A company recently deployed a two-tier application in two Availability Zones in the us-east-1 Region. The databases are deployed in a private subnet while the web servers are deployed in a public subnet. An internet gateway is attached to the VPC. The application and database run on Amazon EC2 instances. The database servers are unable to access patches on the internet. A solutions architect needs to design a solution that maintains database security with the least operational overhead.
Which solution meets these requirements?

Answer options

• A. Deploy a NAT gateway inside the public subnet for each Availability Zone and associate it with an Elastic IP address. Update the routing table of the private subnet to use it as the default route.
• B. Deploy a NAT gateway inside the private subnet for each Availability Zone and associate it with an Elastic IP address. Update the routing table of the private subnet to use it as the default route.
• C. Deploy two NAT instances inside the public subnet for each Availability Zone and associate them with Elastic IP addresses. Update the routing table of the private subnet to use it as the default route.
• D. Deploy two NAT instances inside the private subnet for each Availability Zone and associate them with Elastic IP addresses.
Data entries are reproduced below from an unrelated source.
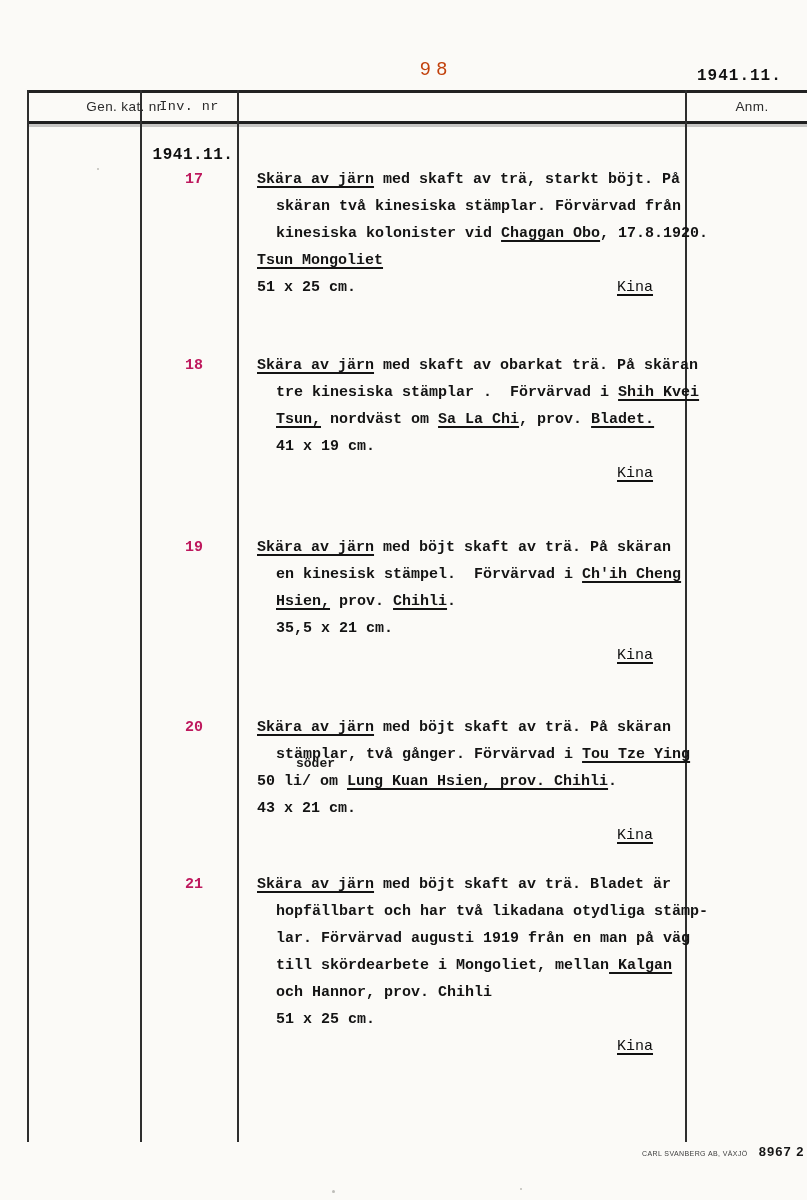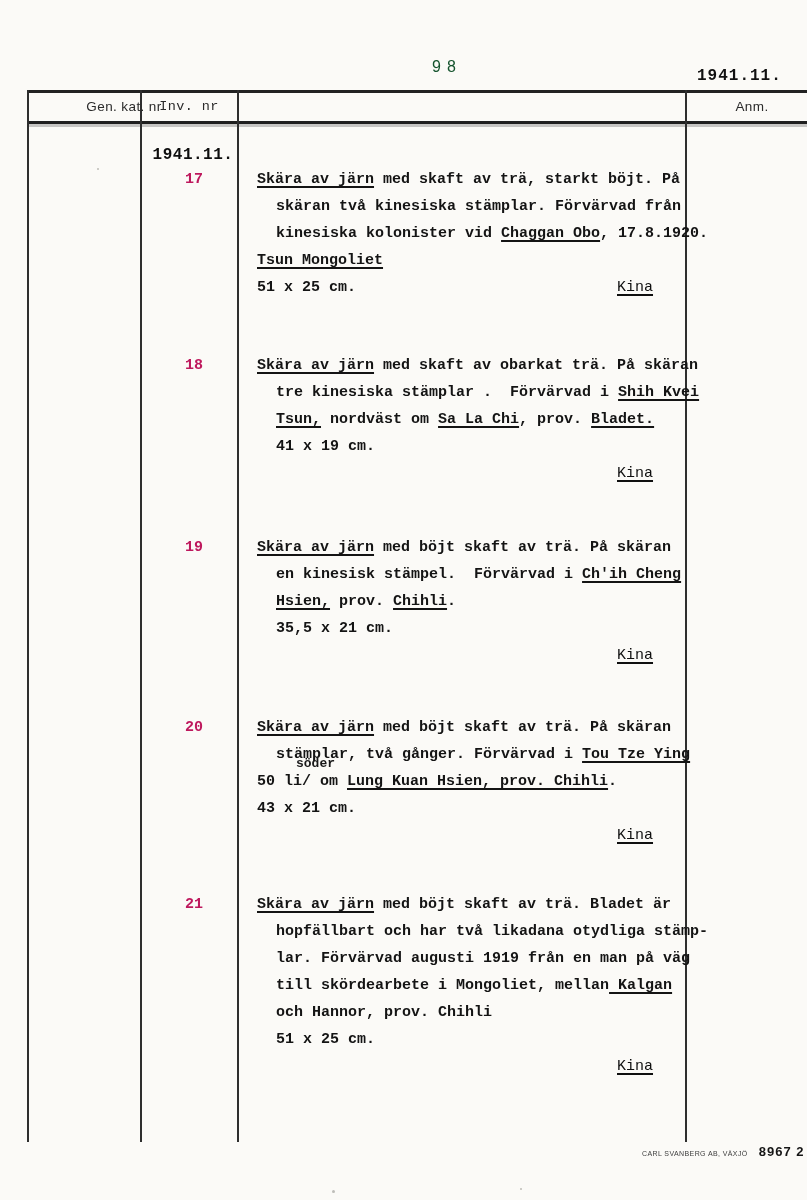--- a/index.html
+++ b/index.html
@@ -22,9 +22,9 @@
   #vline-anm{left:685px;top:90px;width:2px;height:1052px;}
   
   #page-number{
-    position:absolute;left:432px;top:58px;
+    position:absolute;left:420px;top:58px;
     font-family:"Liberation Sans","DejaVu Sans",sans-serif;
-    font-size:16px;letter-spacing:6px;color:#14532d;
+    font-size:19px;letter-spacing:6px;color:#c2410c;
   }
   #page-date{
     position:absolute;left:697px;top:67px;

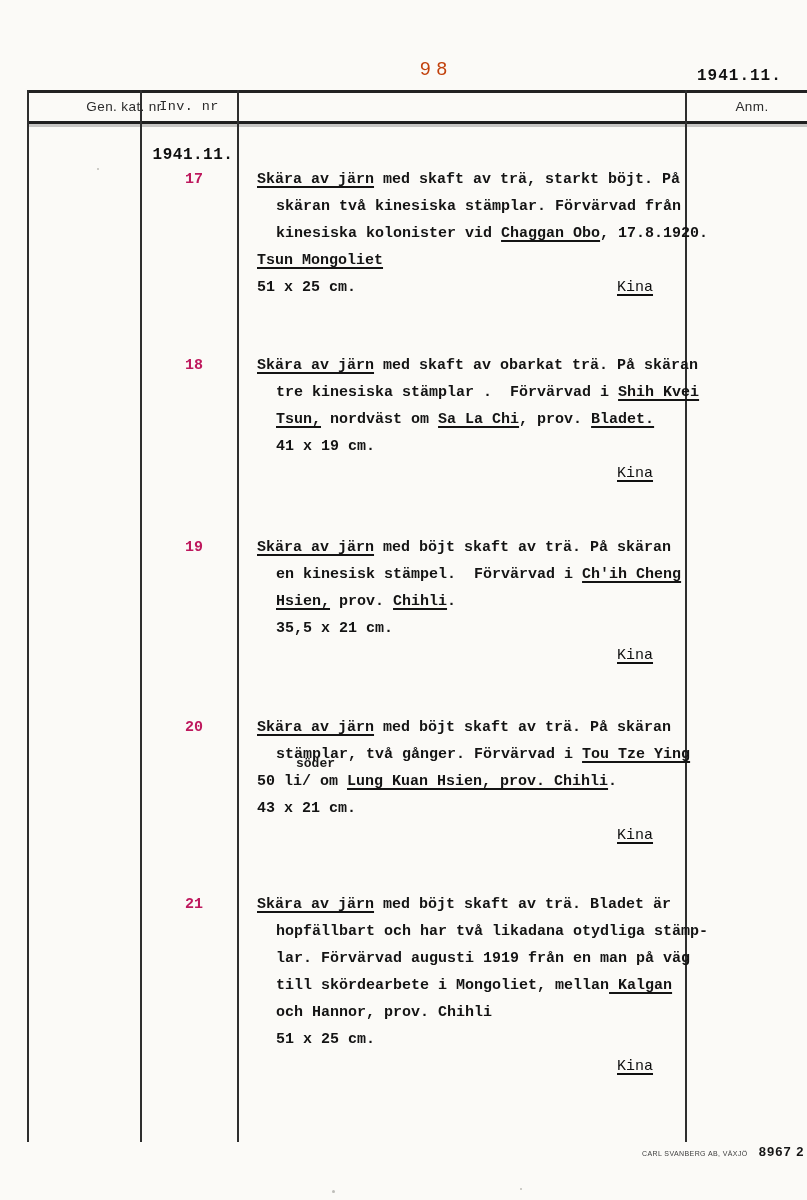--- a/index.html
+++ b/index.html
@@ -50,7 +50,7 @@
   .entry:nth-of-type(2){top:352px;}
   .entry:nth-of-type(3){top:534px;}
   .entry:nth-of-type(4){top:714px;}
-  .entry:nth-of-type(5){top:871px;margin-top:20px;}
+  .entry:nth-of-type(5){top:871px;}
   .inv-nr{
     position:absolute;left:0;top:0;width:102px;height:27px;
     text-align:center;font-size:15px;font-weight:700;line-height:27px;color:#be185d;

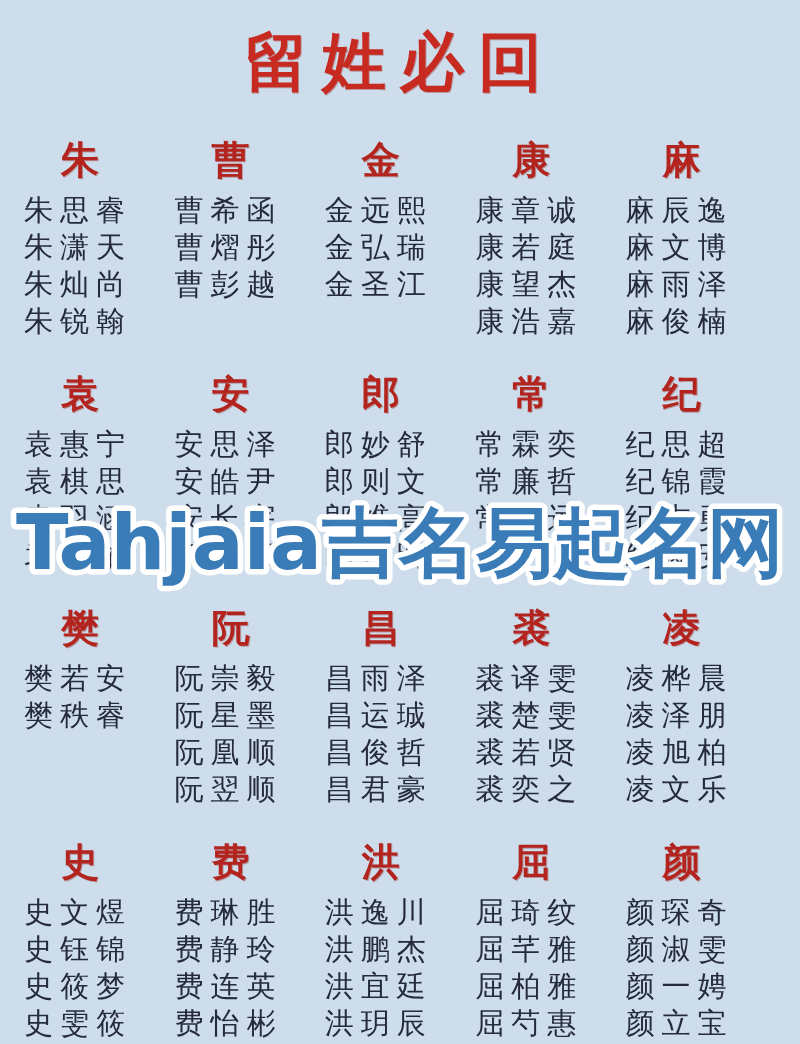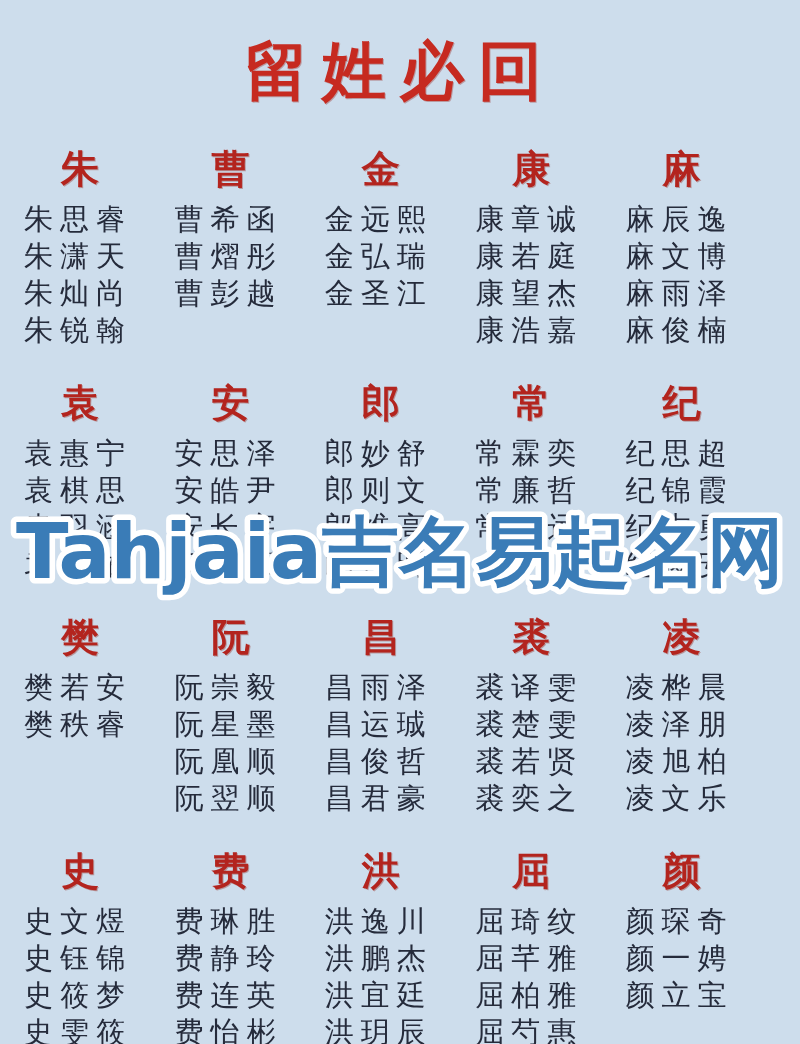--- a/index.html
+++ b/index.html
@@ -16,7 +16,7 @@
     padding: 0 24px;
   }
   .title {
-    margin: 12px;
+    margin: 3px;
     padding-top: 17px;
     height: 84px;
     line-height: 84px;

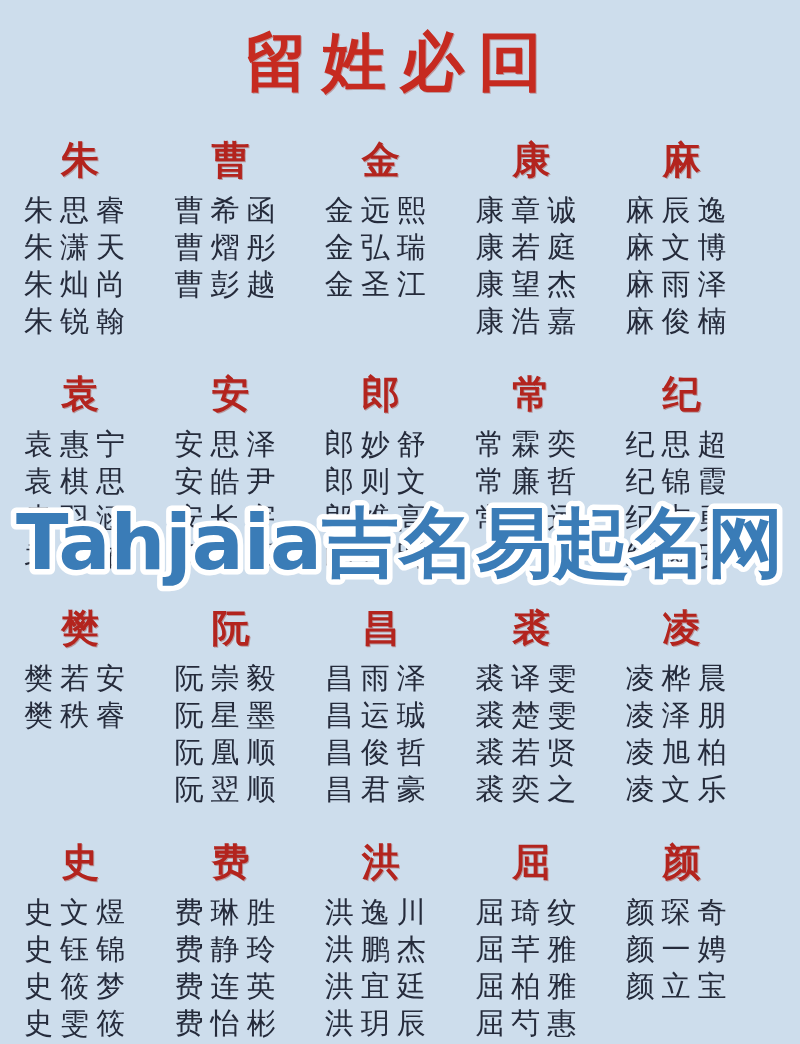--- a/index.html
+++ b/index.html
@@ -208,6 +208,7 @@
         <div class="column">
           <div class="surname">颜</div>
           <div class="name">颜琛奇</div>
+          <div class="name">颜淑雯</div>
           <div class="name">颜一娉</div>
           <div class="name">颜立宝</div>
         </div>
Update the routing table of the private subnet to use it as the default route.

Correct answer: A

Explanation

The correct answer is A because deploying a NAT gateway in the public subnet allows the database servers in the private subnet to access the internet for updates while maintaining security. Options B and D incorrectly place the NAT gateway or instances in the private subnet, which would not have internet access. Option C, while placing NAT instances in the public subnet, introduces unnecessary complexity and operational overhead compared to using a NAT gateway.